We have a Java 8 application served by an Apache Tomcat 8 behind an Apache server, which is requesting multiple webservices in parallel using CXF. From time to time, there's one of them which lasts exactly 3 more seconds than the rest (which should be about 500ms only).
I've activated CXF debug, and now I have the place inside CXF where the 3 seconds are lost:
14/03/2018 09:20:49.061 [pool-838-thread-1] DEBUG o.a.cxf.transport.http.HTTPConduit - No Trust Decider for Conduit '{http://ws.webapp.com/}QueryWSImplPort.http-conduit'. An affirmative Trust Decision is assumed.

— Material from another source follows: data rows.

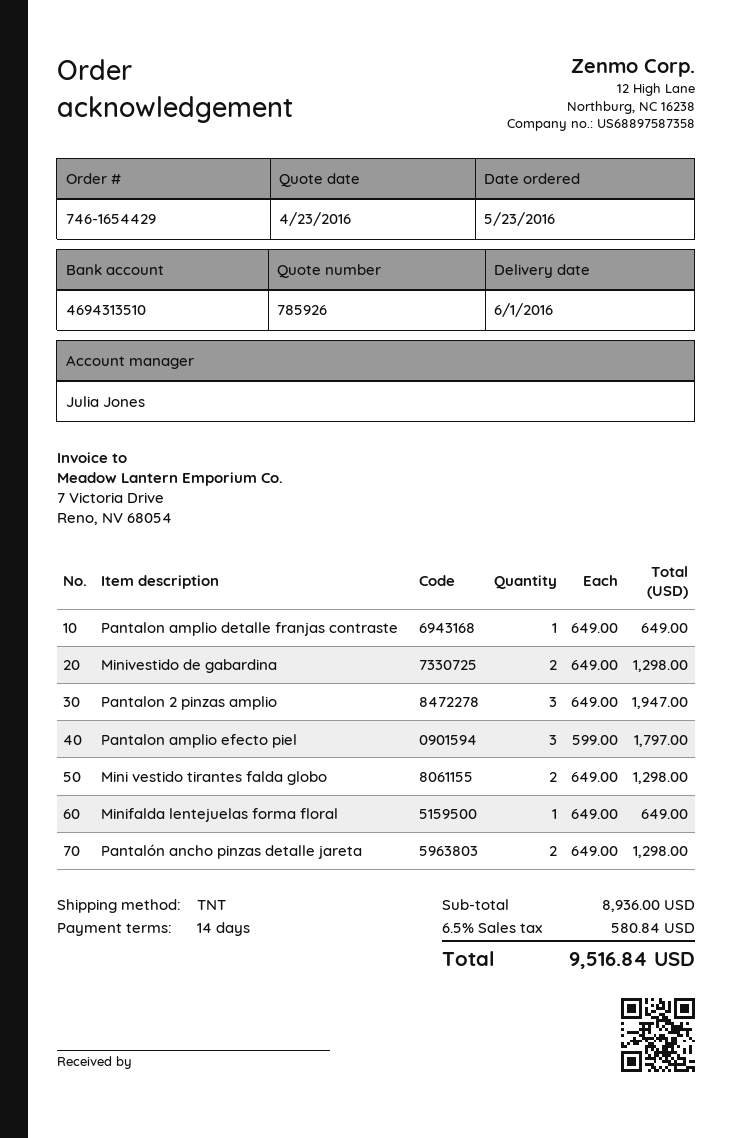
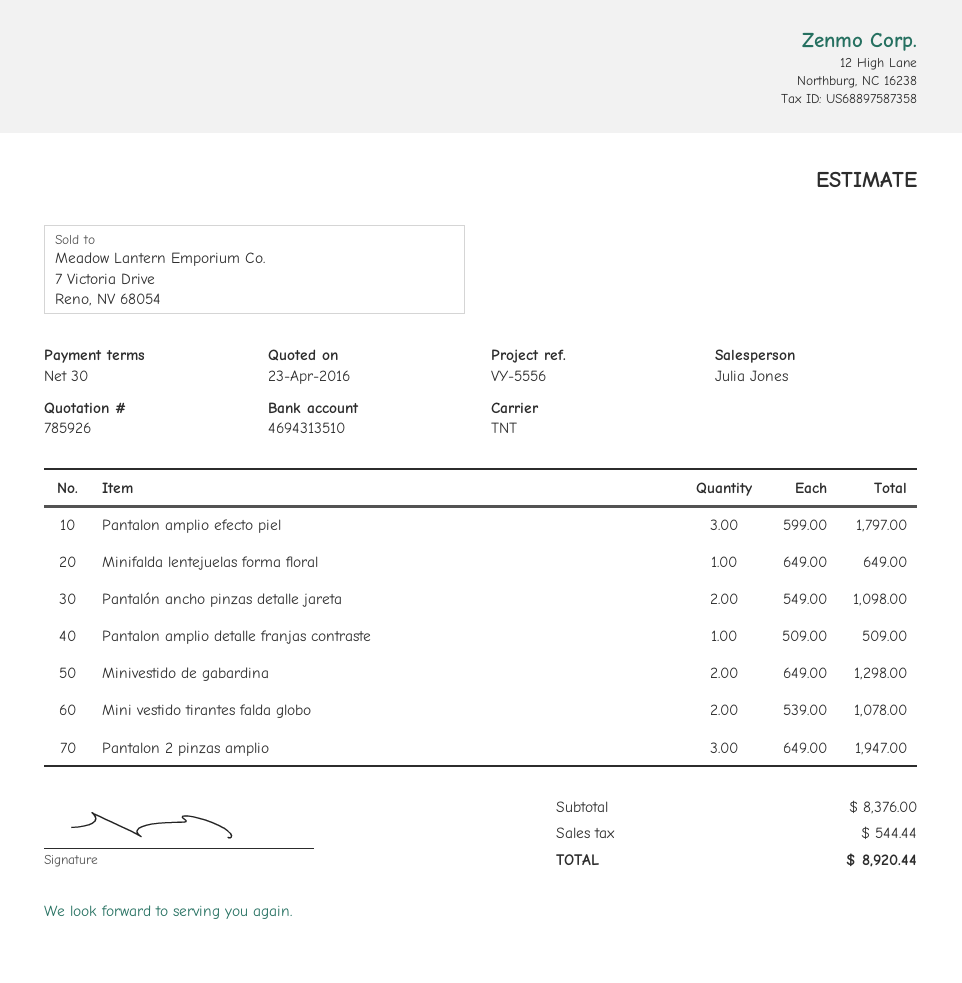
payment terms: 14 days -> 30 days
Pantalon amplio detalle franjas contraste: 1 x 649.00 = 649.00 -> 1 x 509.00 = 509.00
Mini vestido tirantes falda globo: 2 x 649.00 = 1298.00 -> 2 x 539.00 = 1078.00
Pantalón ancho pinzas detalle jareta: 2 x 649.00 = 1298.00 -> 2 x 549.00 = 1098.00
subtotal: 8936.00 -> 8376.00
tax: 580.84 -> 544.44
total: 9516.84 -> 8920.44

14/03/2018 09:20:52.077 [pool-838-thread-1] DEBUG o.a.cxf.transport.http.HTTPConduit - Sending POST Message with Headers to http://172.16.56.10:5050/services/quertServices Conduit :{http://ws.webapp.com/}QueryWSImplPort.http-conduit
As you could see, there're three seconds between these two lines. When the request is ok, it usually takes 0ms in between these two lines.
I've been looking into the CXF code, but no clue about the reason of these 3 secs...
The server application (which is also maintained by us), is served from another Apache Tomcat 6.0.49, which is behind another Apache server. The thing is that it seems that the server's Apache receives the request after the 3 seconds.
Anyone could help me?
EDIT:
We've monitored the server's send/received packages and it seems that the client's server is sending a negotiating package at the time it should, while the server is replying after 3 seconds.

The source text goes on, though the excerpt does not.